After a while they “got” the trick and throw down with wood “the wire tentacles”. So they would not be surprised on the fact “they guardianship” by turns.
The one that was guarding alarmed the others by calling out: “The wire brothers, the wire!” From that time, from those events, the Moldavians are called “wire”. But starvation did not just root out the Moldavians, but also others from other lands. A rambling movement was started in the entire country. There was a sort of parents that banished their children from home by simply not having anything to give them to eat. At such state of need the demand fro employment turned up, that concluded with the beginning of the country’s reconstruction. Before and during “Hunedoara’s effusion” through that small village (Indoara) more than ten thousand people have passed. The rambling of some people was justified, others found the occasion to “hit” in a new place, and far from their families, relatives and they could afford everything. A unique character of that period was Simon, a man of 25 years old, the son of the restaurant’s boss, which you see and which was nationalized in June 11. The way of protesting, of Simon, against the government that took his source earnings, was to never work for the GOVERNMENT (in our case, at the mine). That’s how Simon started to haunt all over the country, living his life after his own will. It happened that Simon had the same name as his father. Simon was going by train, bus, obviously without ticket. If he got caught there was no problem. He showed up his ID and a protocol was being “tamed” to …his father. A period of time has passed and it was five years since the father didn’t see his son, he knew were he was only by the place from where the penalties came, that were during every week. These, the penalties, were matters that everyone from home knew, but about many things through Simon went through, his “activities” not even his parents knew.

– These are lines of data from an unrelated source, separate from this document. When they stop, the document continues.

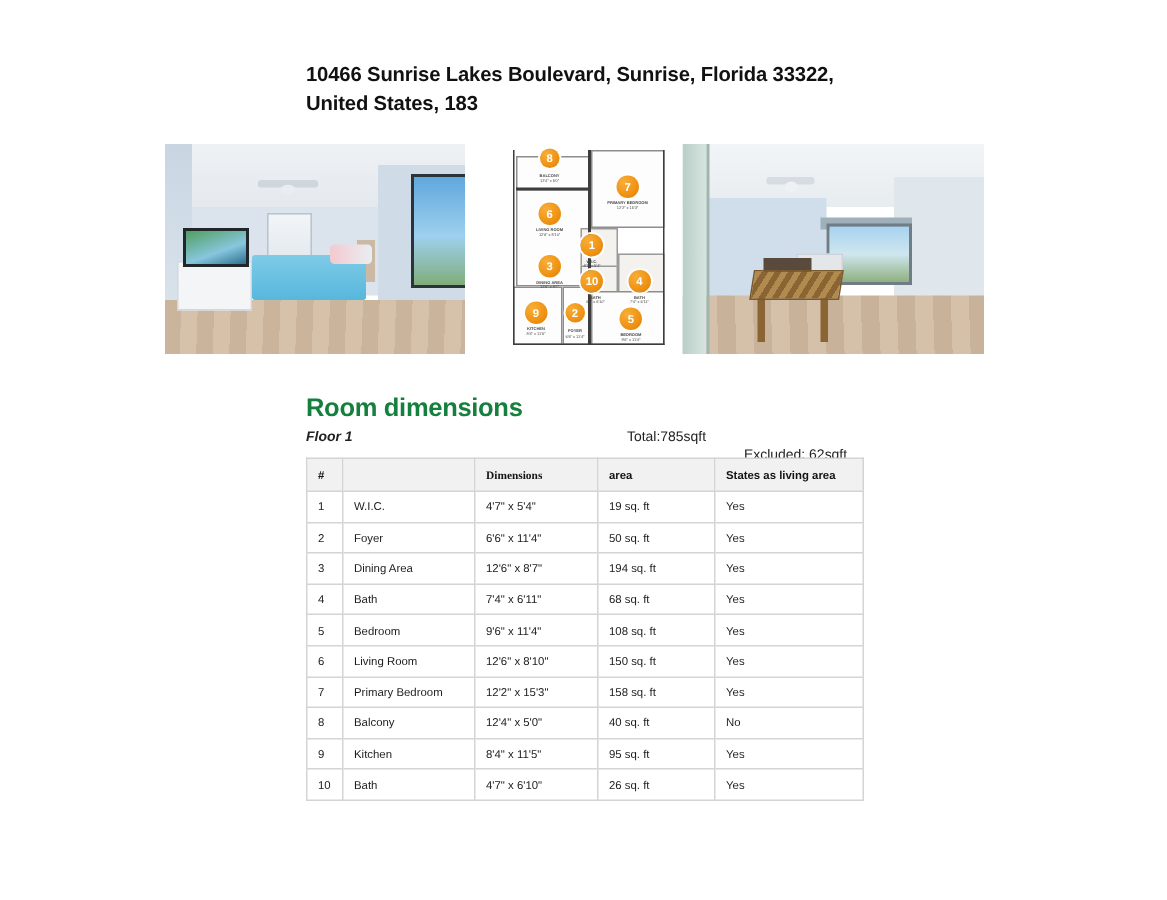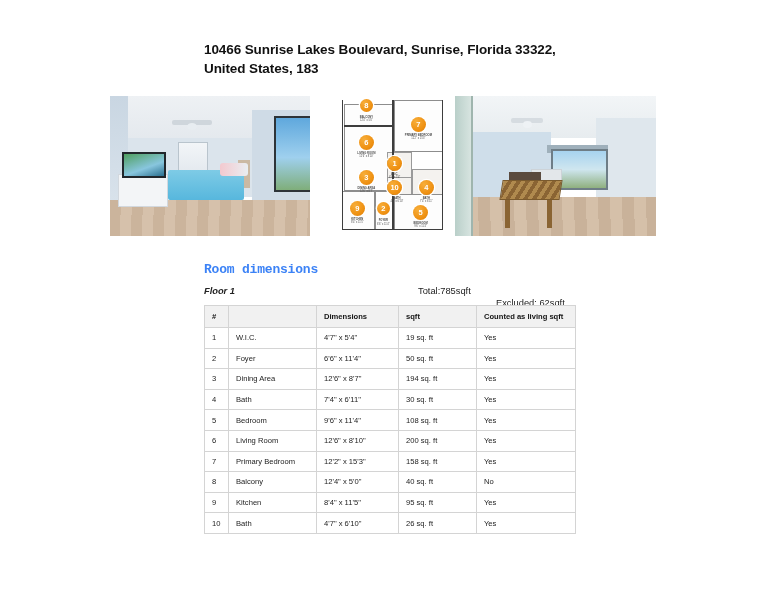--- a/index.html
+++ b/index.html
@@ -231,11 +231,10 @@
     position: absolute;
     left: 204px;
     top: 262px;
-    font-size: 13px;
+    font-size: 17px;
     font-weight: bold;
-    color: #3b82f6;
+    color: #15803d;
     letter-spacing: -0.2px;
-    font-family: Liberation Mono, monospace;
   }
   .floor-bar {
     position: absolute;

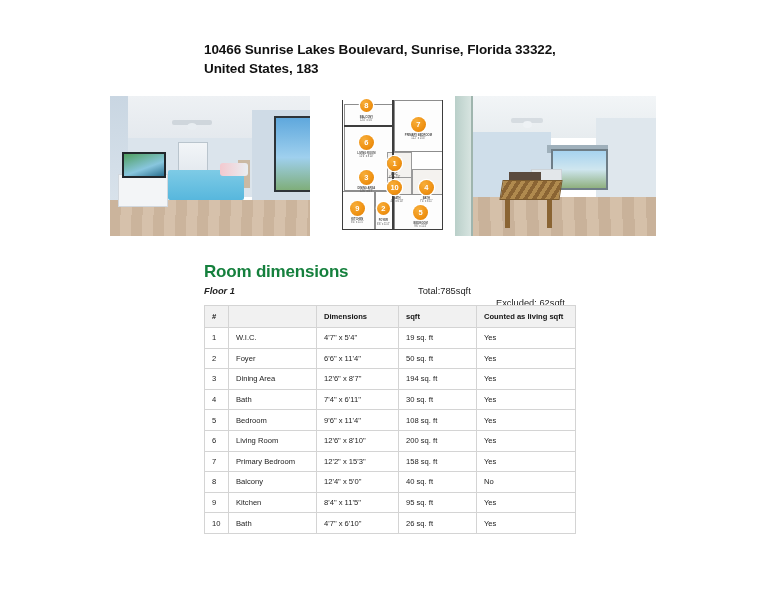--- a/index.html
+++ b/index.html
@@ -279,7 +279,7 @@
   table.rooms td { background:#ffffff; }
   .col-num  { width: 24px; }
   .col-name { width: 88px; }
-  .col-dim  { width: 82px; }
+  .col-dim  { width: 82px; font-family: Liberation Serif, serif; }
   .col-sqft { width: 78px; }
   .col-liv  { width: 99px; }
 </style>

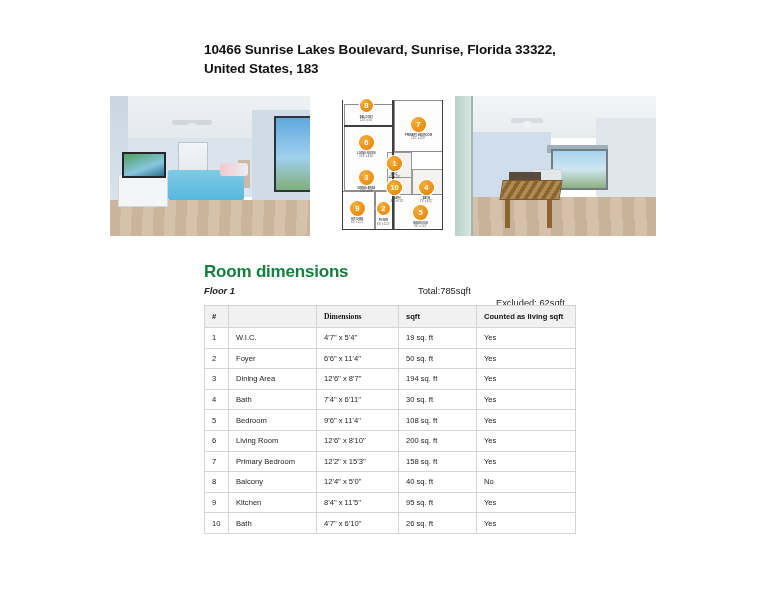--- a/index.html
+++ b/index.html
@@ -385,7 +385,7 @@
       <th class="col-num">#</th>
       <th class="col-name"></th>
       <th class="col-dim">Dimensions</th>
-      <th class="col-sqft">sqft</th>
+      <th class="col-sqft">area</th>
       <th class="col-liv">Counted as living sqft</th>
     </tr>
   </thead>

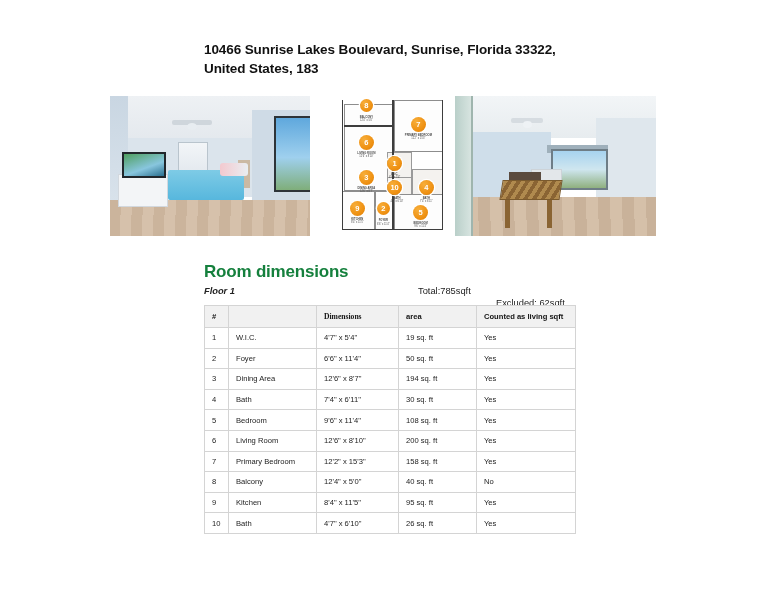--- a/index.html
+++ b/index.html
@@ -386,7 +386,7 @@
       <th class="col-name"></th>
       <th class="col-dim">Dimensions</th>
       <th class="col-sqft">area</th>
-      <th class="col-liv">Counted as living sqft</th>
+      <th class="col-liv">States as living area</th>
     </tr>
   </thead>
   <tbody>

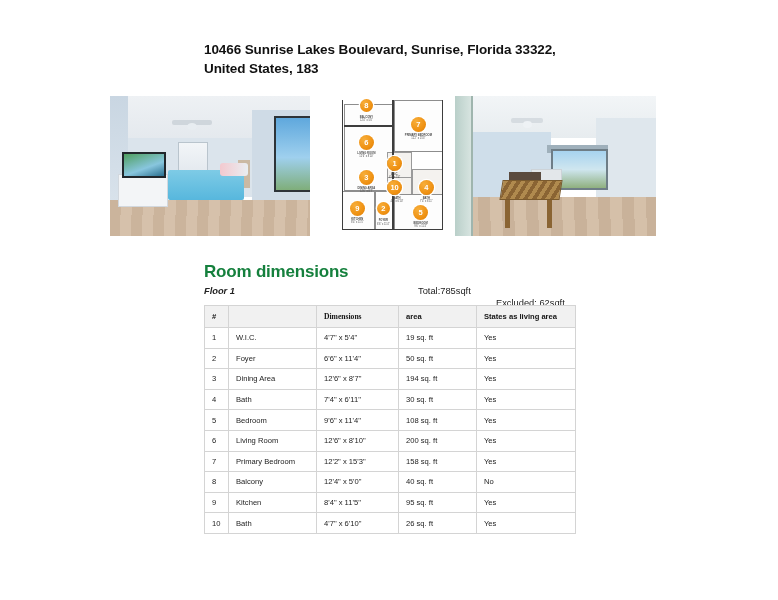--- a/index.html
+++ b/index.html
@@ -415,7 +415,7 @@
       <td>4</td>
       <td>Bath</td>
       <td>7'4" x 6'11"</td>
-      <td>30 sq. ft</td>
+      <td>68 sq. ft</td>
       <td>Yes</td>
     </tr>
     <tr>

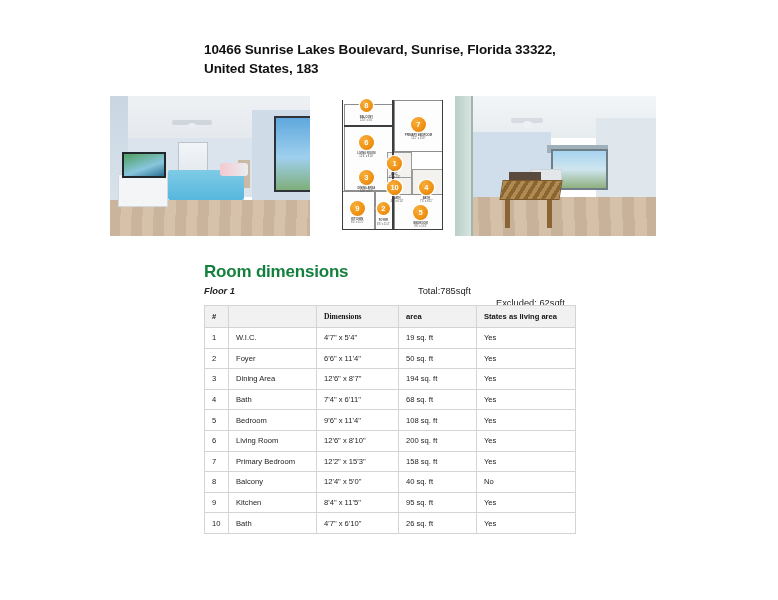--- a/index.html
+++ b/index.html
@@ -429,7 +429,7 @@
       <td>6</td>
       <td>Living Room</td>
       <td>12'6" x 8'10"</td>
-      <td>200 sq. ft</td>
+      <td>150 sq. ft</td>
       <td>Yes</td>
     </tr>
     <tr>

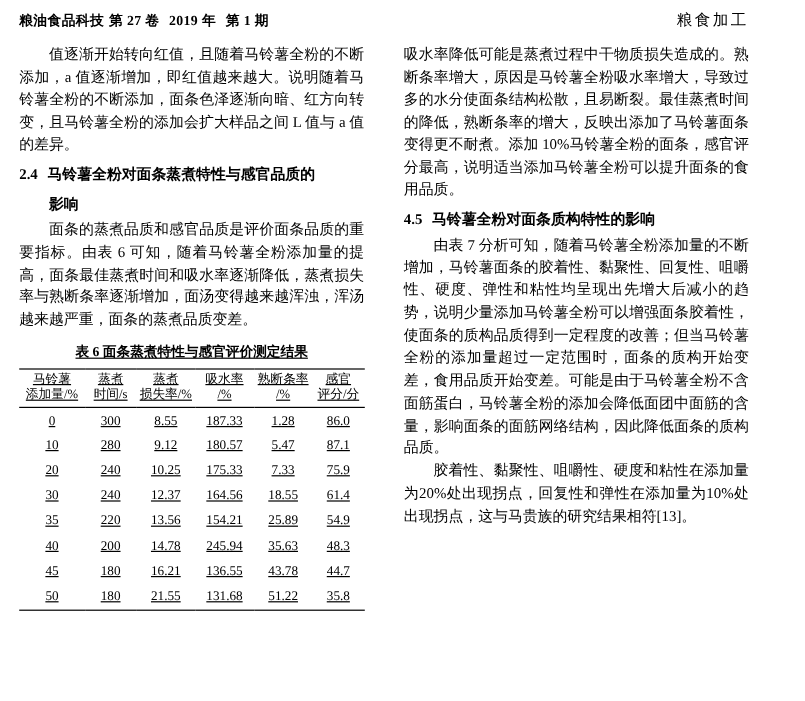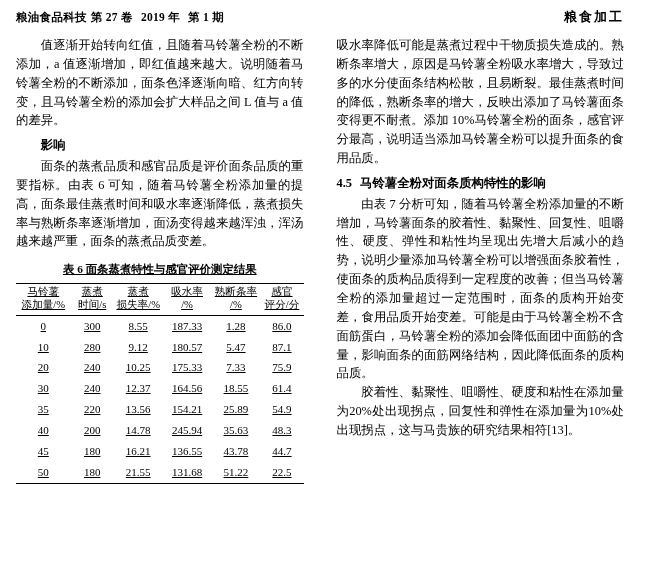--- a/index.html
+++ b/index.html
@@ -39,7 +39,7 @@
   }
   .header .right {
     font-size: 13px;
-    font-weight: bold;
+    font-weight: normal;
     letter-spacing: 2px;
   }
   

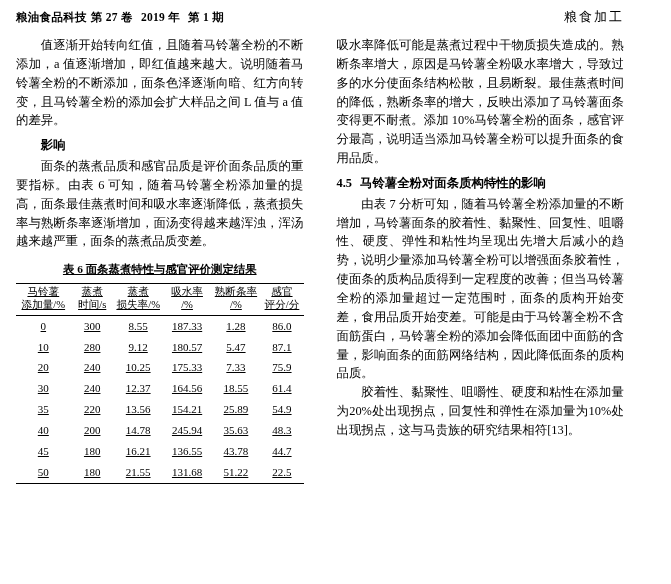--- a/index.html
+++ b/index.html
@@ -141,6 +141,9 @@
 
       <p>值逐渐开始转向红值，且随着马铃薯全粉的不断添加，a 值逐渐增加，即红值越来越大。说明随着马铃薯全粉的不断添加，面条色泽逐渐向暗、红方向转变，且马铃薯全粉的添加会扩大样品之间 L 值与 a 值的差异。</p>
 
+      <p class="sec-head">
+        <span class="num">2.4</span><span>马铃薯全粉对面条蒸煮特性与感官品质的</span>
+      </p>
       <p class="sec-head sec-head-indent">影响</p>
 
       <p>面条的蒸煮品质和感官品质是评价面条品质的重要指标。由表 6 可知，随着马铃薯全粉添加量的提高，面条最佳蒸煮时间和吸水率逐渐降低，蒸煮损失率与熟断条率逐渐增加，面汤变得越来越浑浊，浑汤越来越严重，面条的蒸煮品质变差。</p>

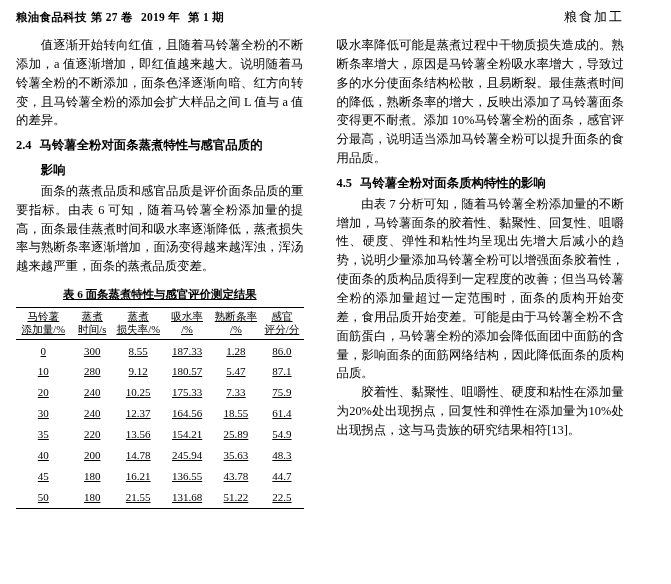--- a/index.html
+++ b/index.html
@@ -242,7 +242,7 @@
               <td>21.55</td>
               <td>131.68</td>
               <td>51.22</td>
-              <td>22.5</td>
+              <td>35.8</td>
             </tr>
           </tbody>
         </table>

The reconstruction started, that in fact was the organization of the building yard at the future “Casa a Scanteii” (Sparkling House), “Casa Presei” (The House of Press) today, and that was made after a soviet project of the “Lomonosov University” but at lower scales. But this didn’t matter to Simon. What he was interested in directly was that they still got fences and guards at the future place of construction, but they used to bring continuously bricks on that vast field. Practically, the brick factories would send all the bricks in here and if they could sell they would have sold also to private industries. Our man, Simon, was “resting his feet” on a column of bricks and from that immensity of bricks columns you could hear an agitation beyond description. At an instance a man with a cart gets close to Simon and from chit-chatting Simon sells the brick he was sleeping on with 35 lei cash/piece.